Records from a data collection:
....
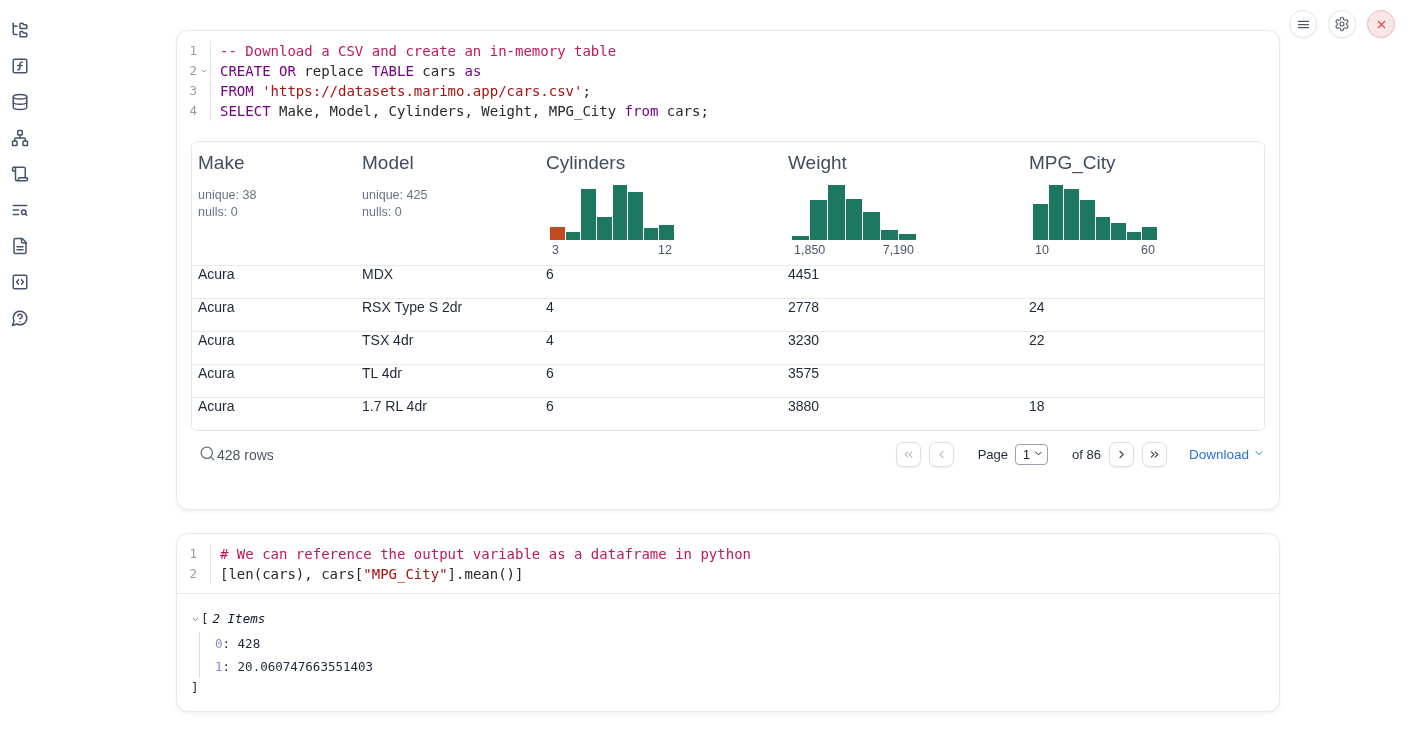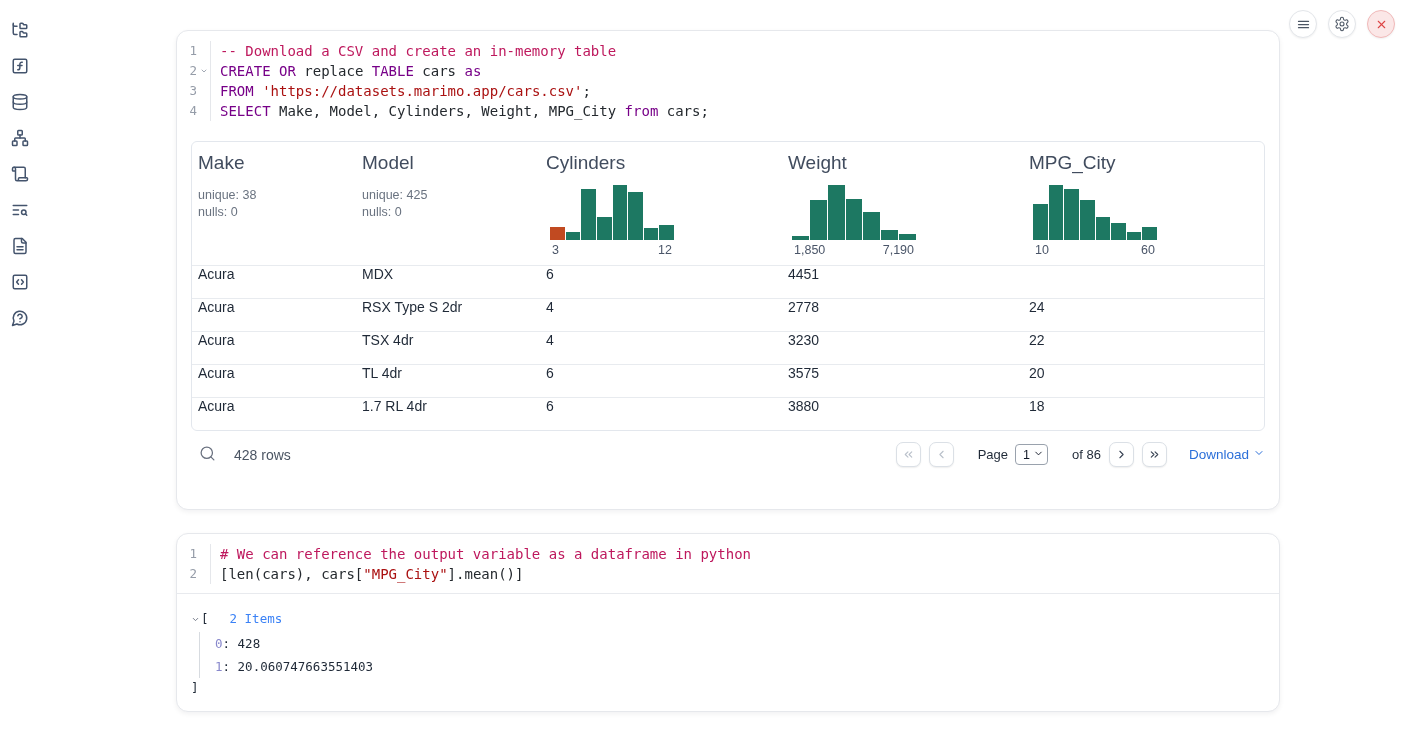--- a/index.html
+++ b/index.html
@@ -36,33 +36,33 @@
   .th-label{font-size:19px;color:#414c5e}
   .th-stats{margin-top:13px;font-size:12.5px;color:#6a7380;line-height:16.5px}
   .hist-wrap{margin-top:auto;width:124px;margin-left:4px}
   .hist{height:55px;display:flex;align-items:flex-end;gap:1px}
   .hist .bar{flex:1}
   .hist-axis{display:flex;justify-content:space-between;font-size:12.5px;color:#4a5568;margin-top:3px;padding:0 2px}
   .trow{height:33px;border-top:1px solid #e8ebef}
   .trow>div{padding:0 6px;display:flex;font-size:14px;color:#1f2937;overflow:hidden}
   .table-footer{display:flex;align-items:center;padding:11px 14px 0 14px}
   .search-btn{background:none;border:none;color:#6b7280;width:20px;height:20px;margin-left:6px;cursor:pointer;display:flex;align-items:center;justify-content:center}
-  .rowcount{margin-left:17px;font-size:14px;color:#4b5563}
+  .rowcount{font-size:14px;color:#4b5563}
   .pg-btn{width:25px;height:25px;border-radius:7px;border:1px solid #dbe0e6;background:#fff;box-shadow:0 1px 1.5px rgba(0,0,0,.07);display:flex;align-items:center;justify-content:center;color:#3a4454;cursor:pointer;margin-left:8px}
   .pg-btn.disabled{color:#b9c0ca}
   .pg-btn span{display:flex}
   .pg-label{font-size:13px;color:#1f2937;margin-left:24px}
   .pg-select{margin-left:7px;height:21px;min-width:31px;border:1px solid #9aa2ad;border-radius:4px;display:flex;align-items:center;padding:0 3px 0 7px;font-size:12.5px;color:#111827;cursor:pointer;gap:3px;background:#fff}
   .download{margin-left:22px;display:flex;align-items:center;gap:4px;color:#2b6fd9;font-size:13.5px;cursor:pointer;background:none;border:none;font-family:"Liberation Sans",sans-serif}
   
   .code-area.py{border-bottom:1px solid #e8eaee;padding-bottom:9px}
   .tree-output{padding:14px 14px 0 14px;font-family:"DejaVu Sans Mono",monospace;font-size:12.5px;color:#1f2937;line-height:22px}
   .tree-head{display:flex;align-items:center}
   .tree-chevron{color:#6b7280;margin-right:1px;display:flex;cursor:pointer}
-  .tree-items-label{color:#3b82f6;margin-left:21px}
+  .tree-items-label{color:#0f172a;font-style:italic;margin-left:4px}
   .tree-entries{border-left:1px solid #d7dbe0;margin-left:8px;padding-left:15px;margin-top:2px;line-height:23px}
   .tkey{color:#8888cc}
   .tree-close{line-height:20px}
 </style>
 </head>
 <body>
 
 <div class="sidebar" id="sidebar">
     <button class="sb-btn">
       <span>
@@ -334,23 +334,20 @@
             <span>Acura</span>
           </div>
           <div>
             <span>TL 4dr</span>
           </div>
           <div>
             <span>6</span>
           </div>
           <div>
             <span>3575</span>
-          </div>
-          <div>
-            <span>20</span>
           </div>
         </div>
         <div class="trow tgrid">
           <div>
             <span>Acura</span>
           </div>
           <div>
             <span>1.7 RL 4dr</span>
           </div>
           <div>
....
Description of the task
Of the lines above, show those in which "family" appears.

Completed exercise
   .download{margin-left:22px;display:flex;align-items:center;gap:4px;color:#2b6fd9;font-size:13.5px;cursor:pointer;background:none;border:none;font-family:"Liberation Sans",sans-serif}
   .tree-output{padding:14px 14px 0 14px;font-family:"DejaVu Sans Mono",monospace;font-size:12.5px;color:#1f2937;line-height:22px}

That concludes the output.